Revision tracking records:
========================

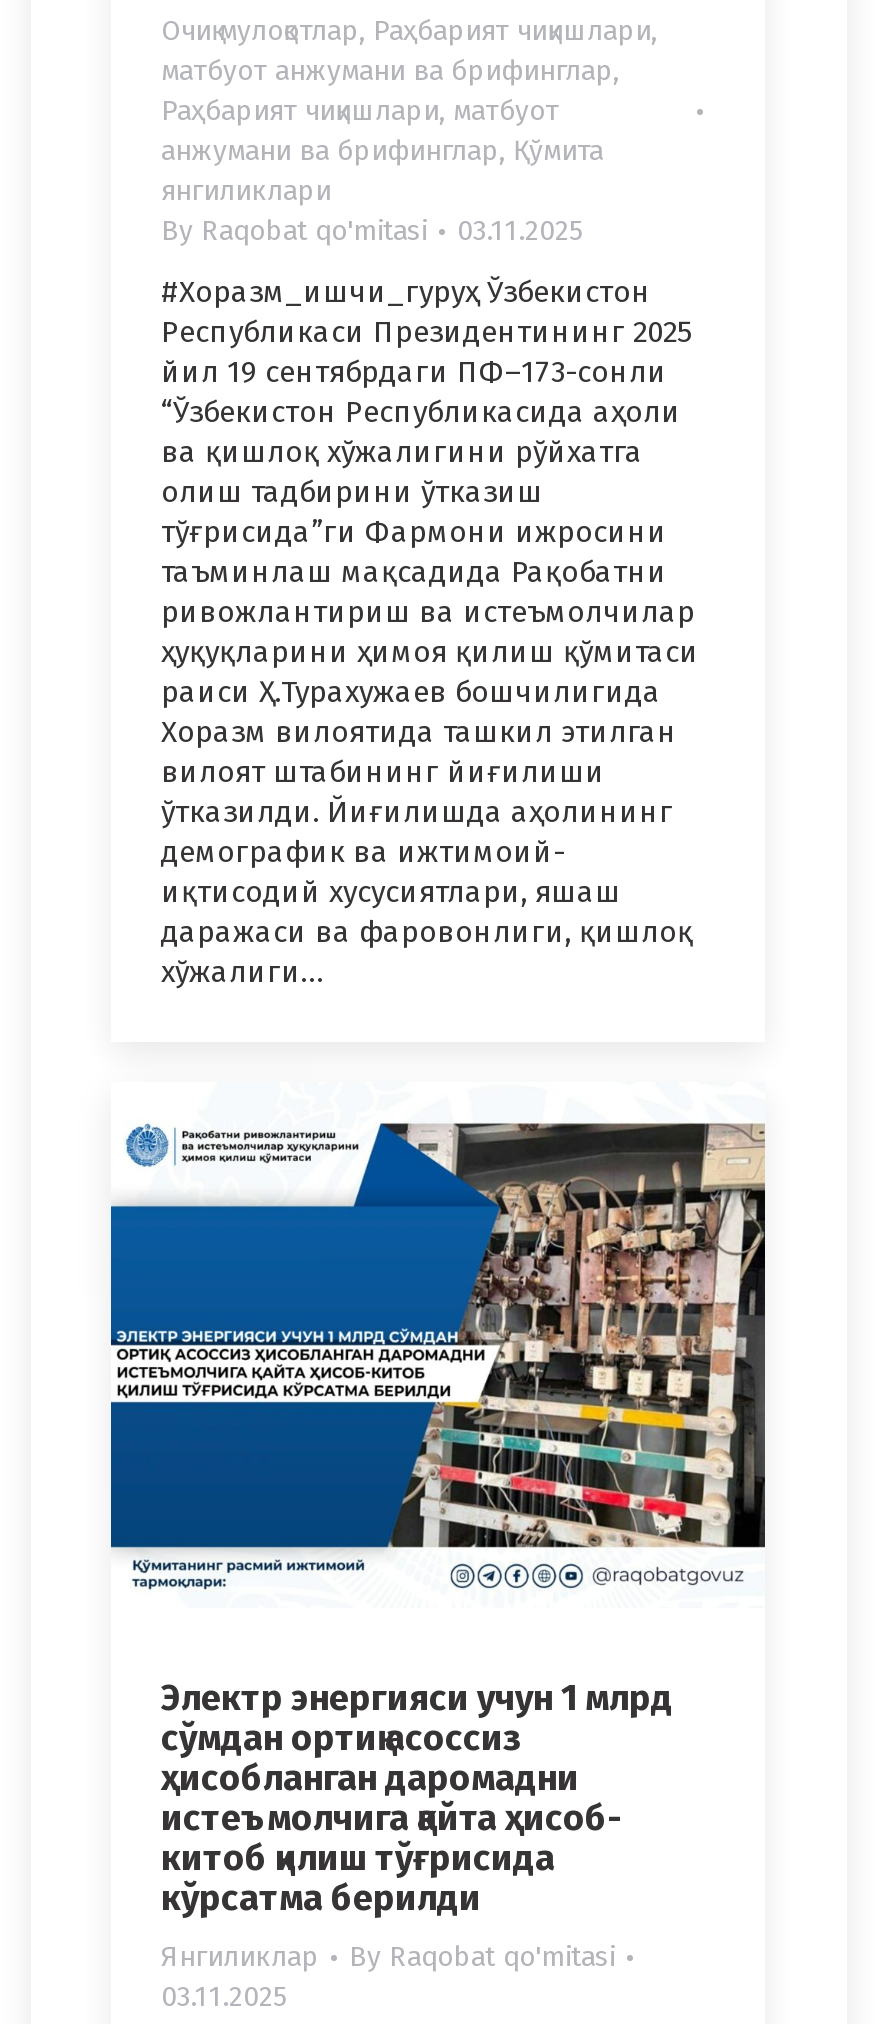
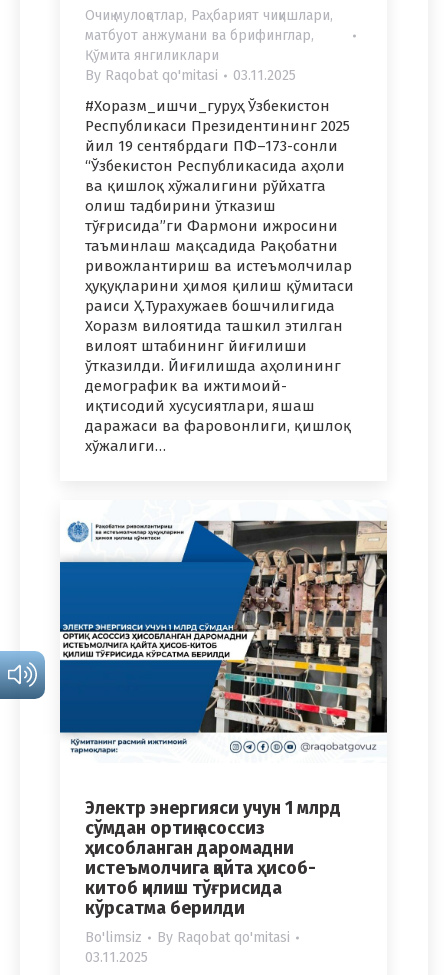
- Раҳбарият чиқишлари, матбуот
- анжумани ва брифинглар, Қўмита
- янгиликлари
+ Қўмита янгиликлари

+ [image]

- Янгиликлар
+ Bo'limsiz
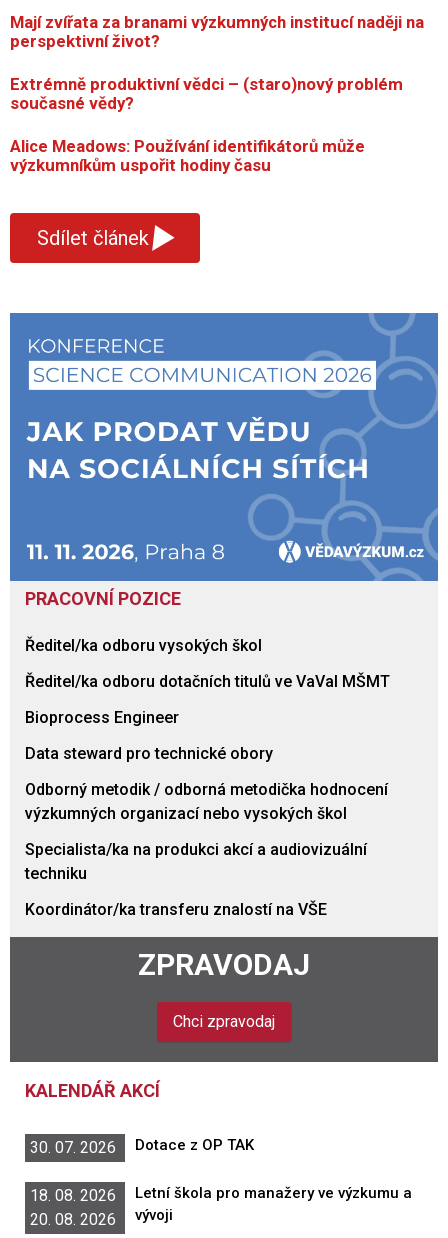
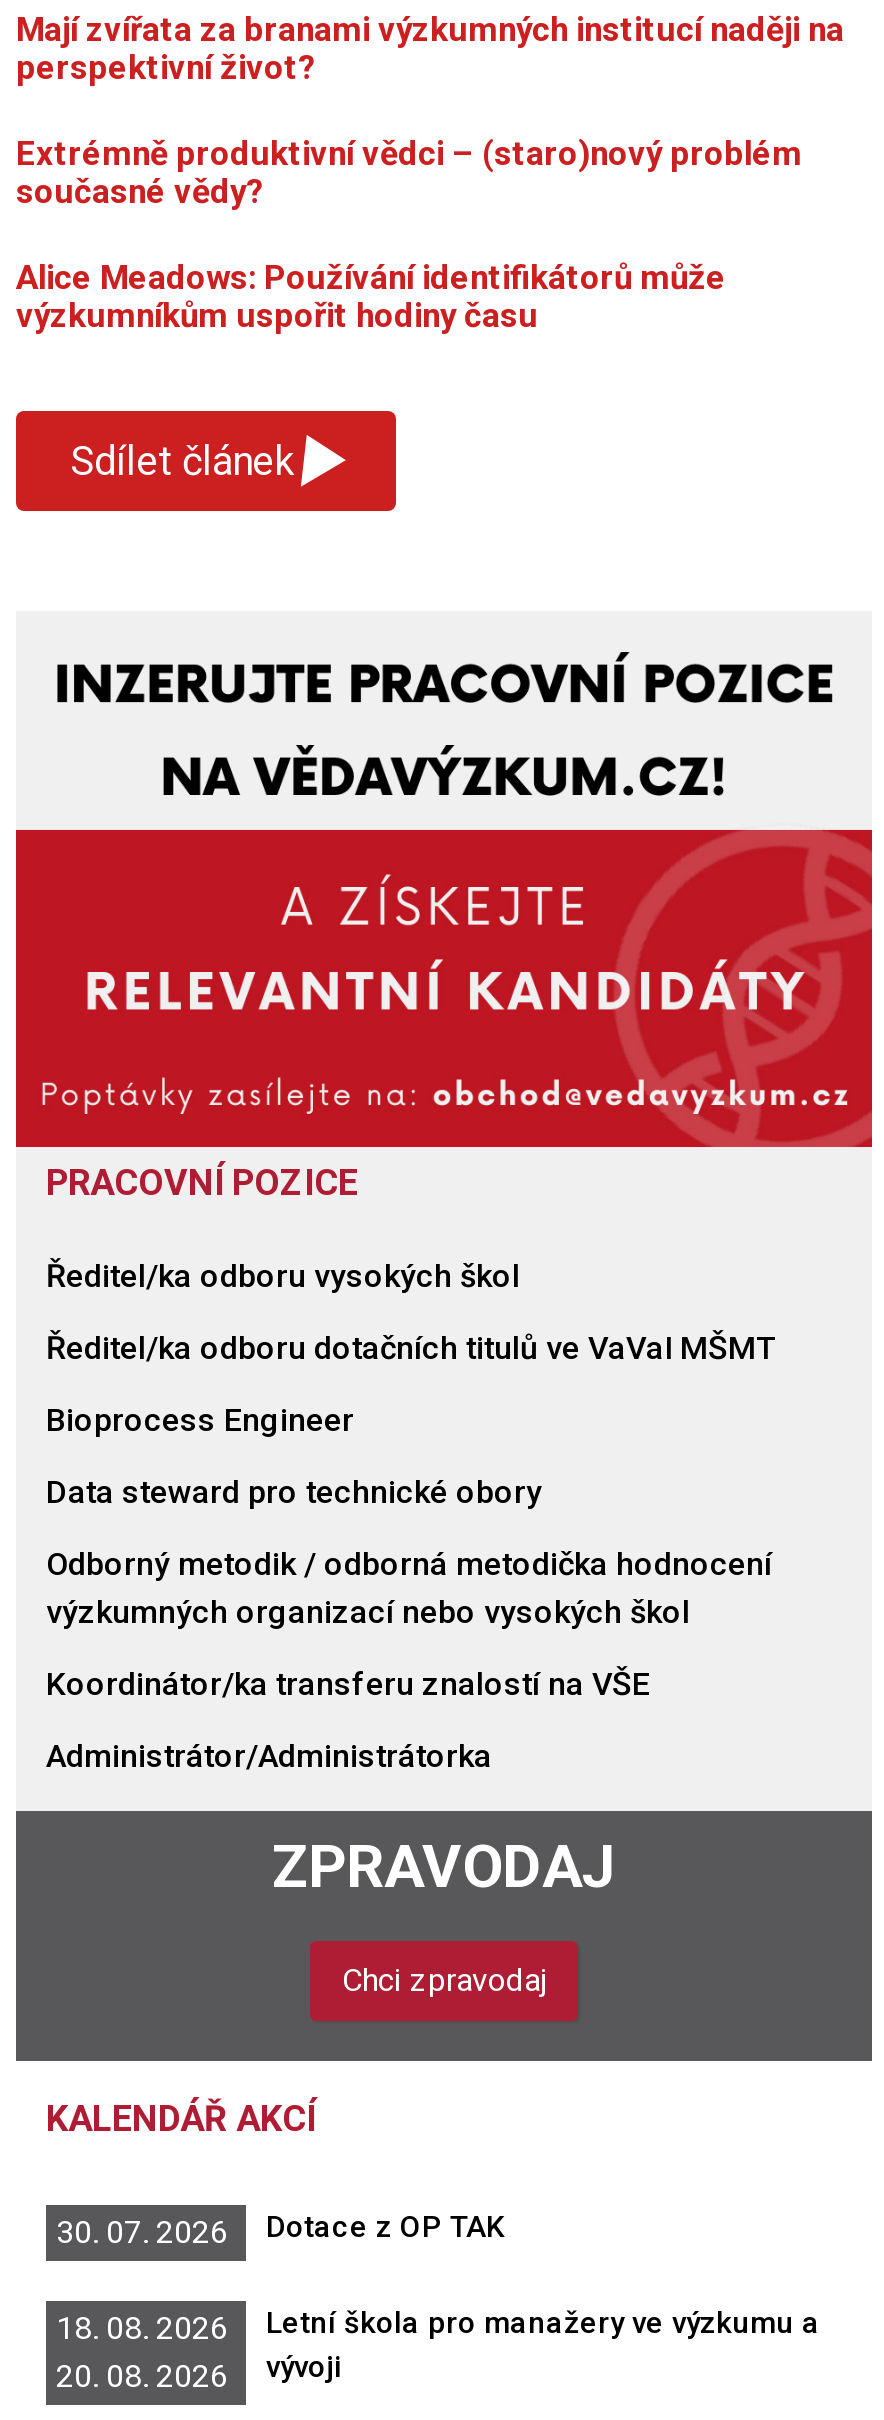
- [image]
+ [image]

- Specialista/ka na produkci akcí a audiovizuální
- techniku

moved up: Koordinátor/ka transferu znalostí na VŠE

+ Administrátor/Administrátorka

========================

_Try it:_ Give back every entry verbatim. No pictures belong in the copy.

_Written answer:_
- Раҳбарият чиқишлари, матбуот
- анжумани ва брифинглар, Қўмита
- янгиликлари
+ Қўмита янгиликлари

+ [image]

- Янгиликлар
+ Bo'limsiz
- [image]
+ [image]

- Specialista/ka na produkci akcí a audiovizuální
- techniku

moved up: Koordinátor/ka transferu znalostí na VŠE

+ Administrátor/Administrátorka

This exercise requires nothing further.